Segment Start: RECORDS SUPPLIED
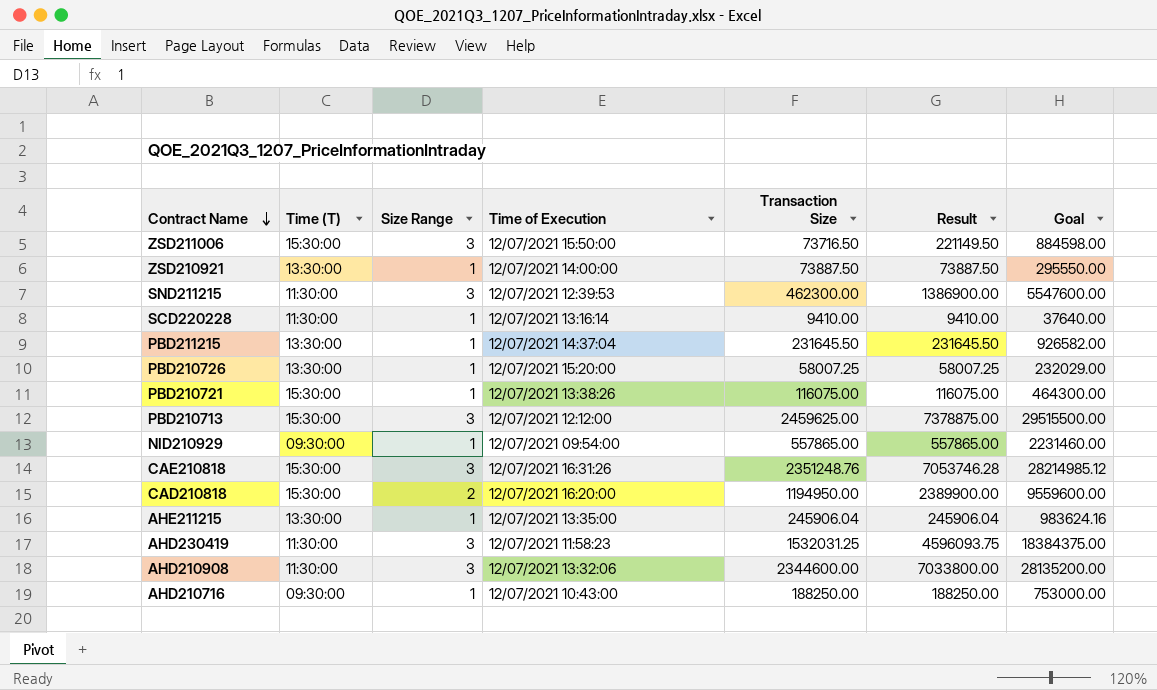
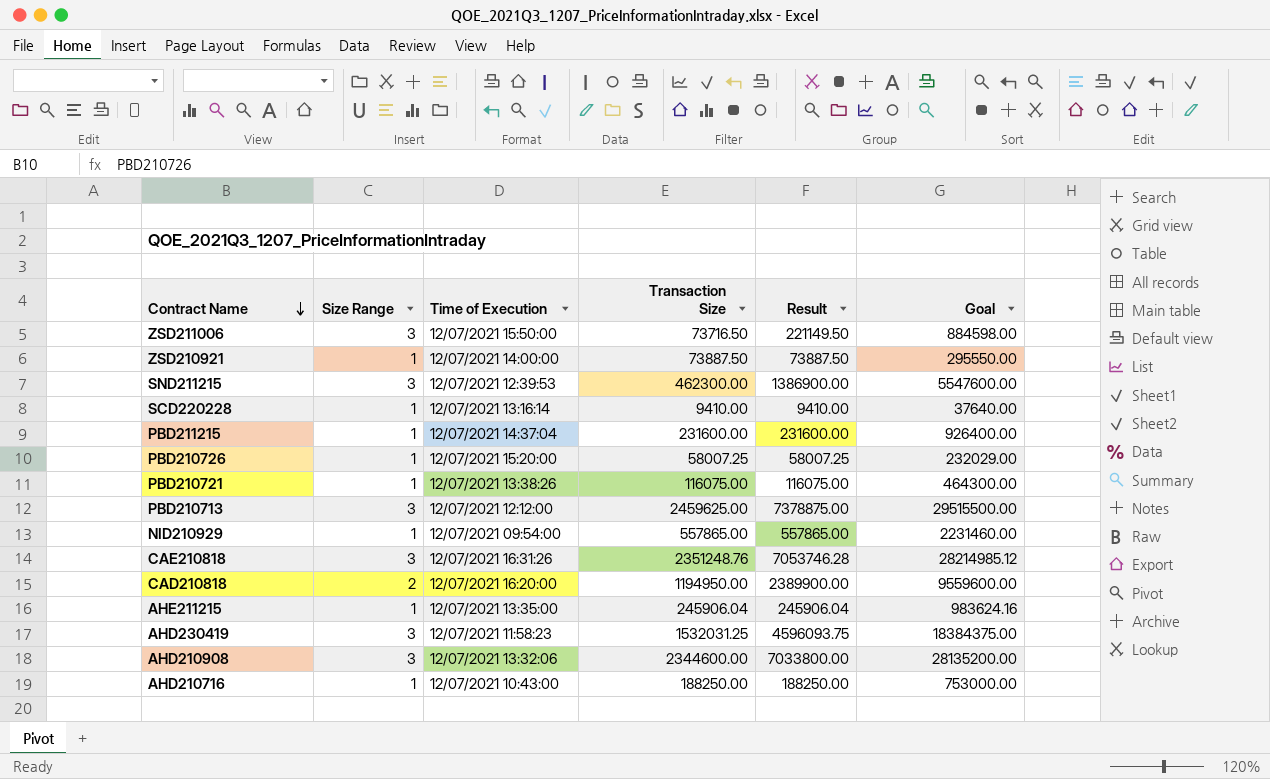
column Time (T) | position: 2 -> none
PBD211215 | Transaction Size: 231645.50 -> 231600.00
PBD211215 | Result: 231645.50 -> 231600.00
PBD211215 | Goal: 926582.00 -> 926400.00

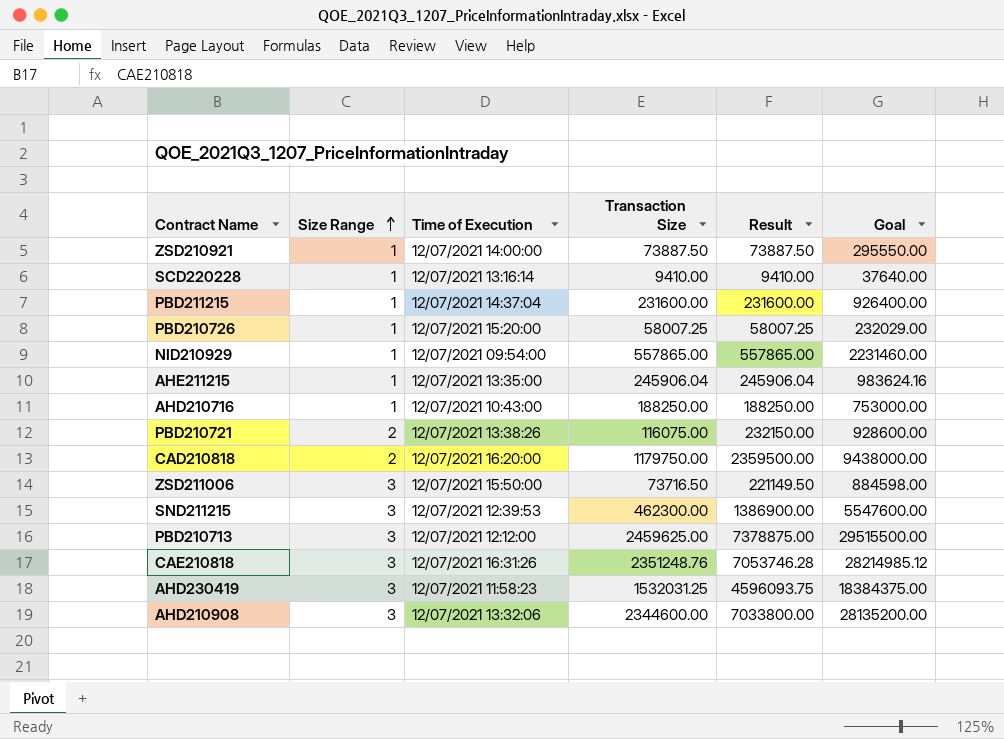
row order: Contract Name descending -> Size Range ascending
PBD210721 | Size Range: 1 -> 2
PBD210721 | Result: 116075.00 -> 232150.00
PBD210721 | Goal: 464300.00 -> 928600.00
CAD210818 | Transaction Size: 1194950.00 -> 1179750.00
CAD210818 | Result: 2389900.00 -> 2359500.00
CAD210818 | Goal: 9559600.00 -> 9438000.00

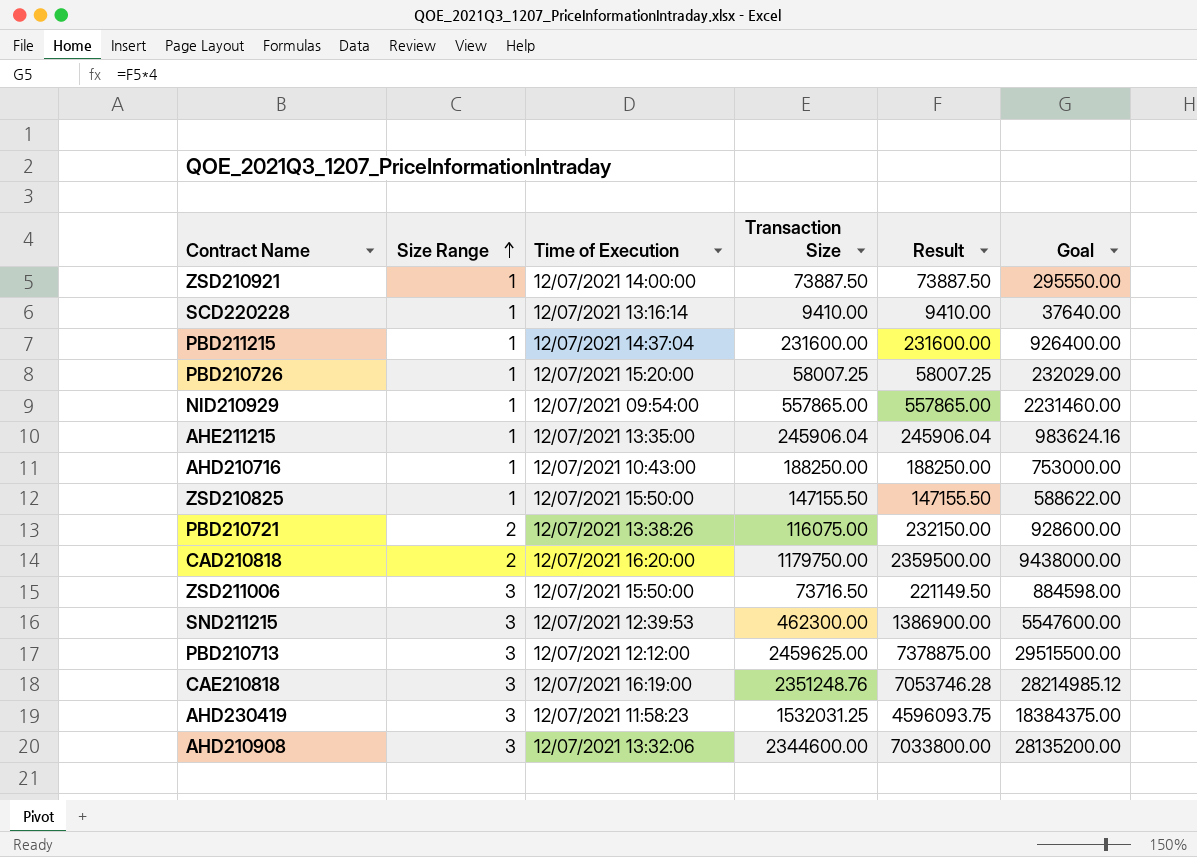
row ZSD210825: none -> 1 | 12/07/2021 15:50:00 | 147155.50 | 147155.50 | 588622.00
CAE210818 | Time of Execution: 12/07/2021 16:31:26 -> 12/07/2021 16:19:00

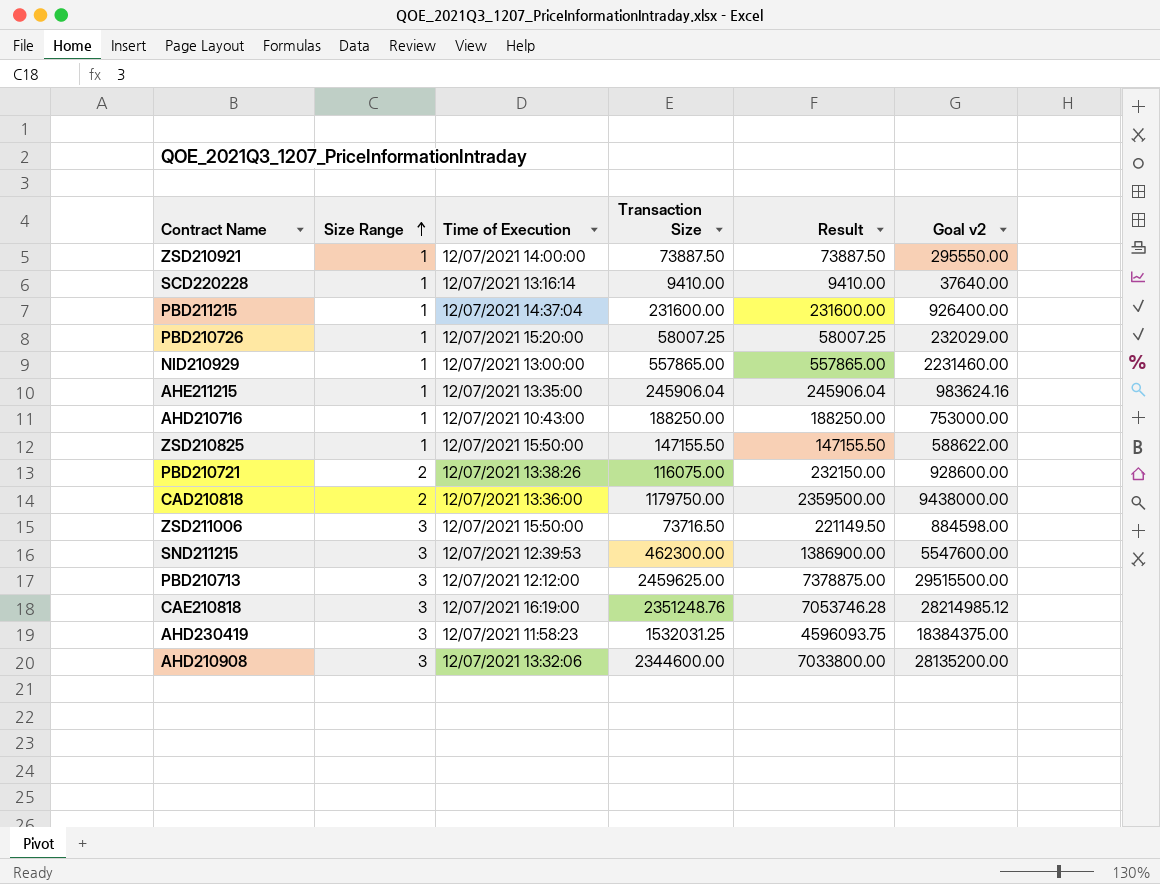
column name: Goal -> Goal v2
NID210929 | Time of Execution: 12/07/2021 09:54:00 -> 12/07/2021 13:00:00
CAD210818 | Time of Execution: 12/07/2021 16:20:00 -> 12/07/2021 13:36:00

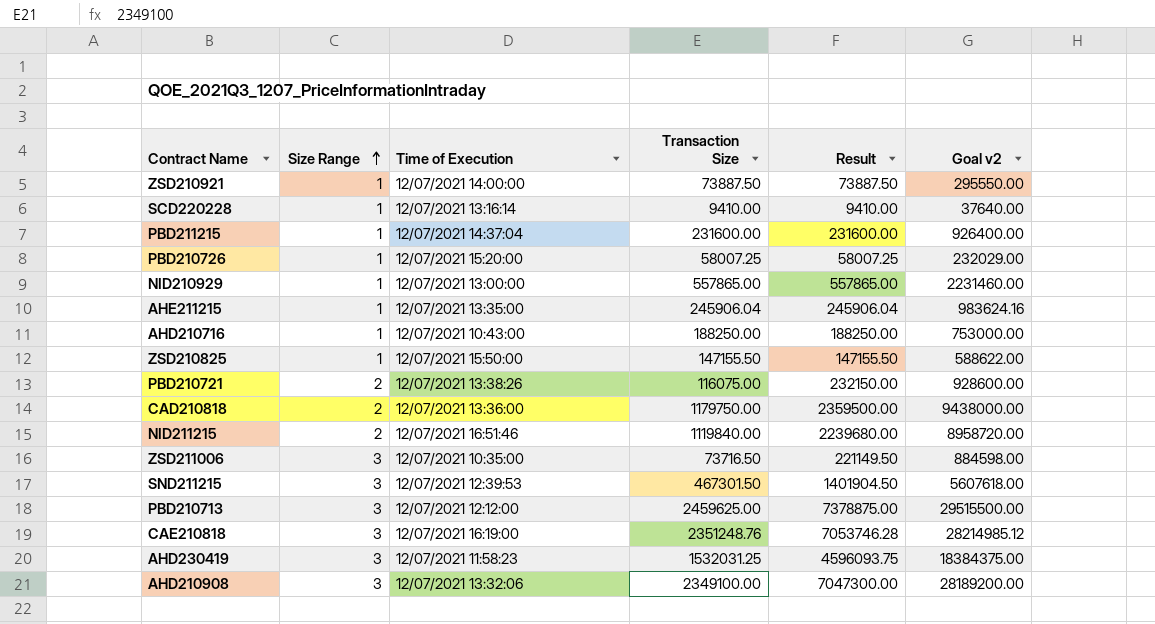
row NID211215: none -> 2 | 12/07/2021 16:51:46 | 1119840.00 | 2239680.00 | 8958720.00
ZSD211006 | Time of Execution: 12/07/2021 15:50:00 -> 12/07/2021 10:35:00
SND211215 | Transaction Size: 462300.00 -> 467301.50
SND211215 | Result: 1386900.00 -> 1401904.50
SND211215 | Goal v2: 5547600.00 -> 5607618.00
AHD210908 | Transaction Size: 2344600.00 -> 2349100.00
AHD210908 | Result: 7033800.00 -> 7047300.00
AHD210908 | Goal v2: 28135200.00 -> 28189200.00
Segment End: RECORDS SUPPLIED
## TASK GOAL
Look through the entries above, and wherever a line holds the word "Size", copy it.

## FINISHED EXERCISE
PBD211215 | Transaction Size: 231645.50 -> 231600.00
row order: Contract Name descending -> Size Range ascending
PBD210721 | Size Range: 1 -> 2
CAD210818 | Transaction Size: 1194950.00 -> 1179750.00
SND211215 | Transaction Size: 462300.00 -> 467301.50
AHD210908 | Transaction Size: 2344600.00 -> 2349100.00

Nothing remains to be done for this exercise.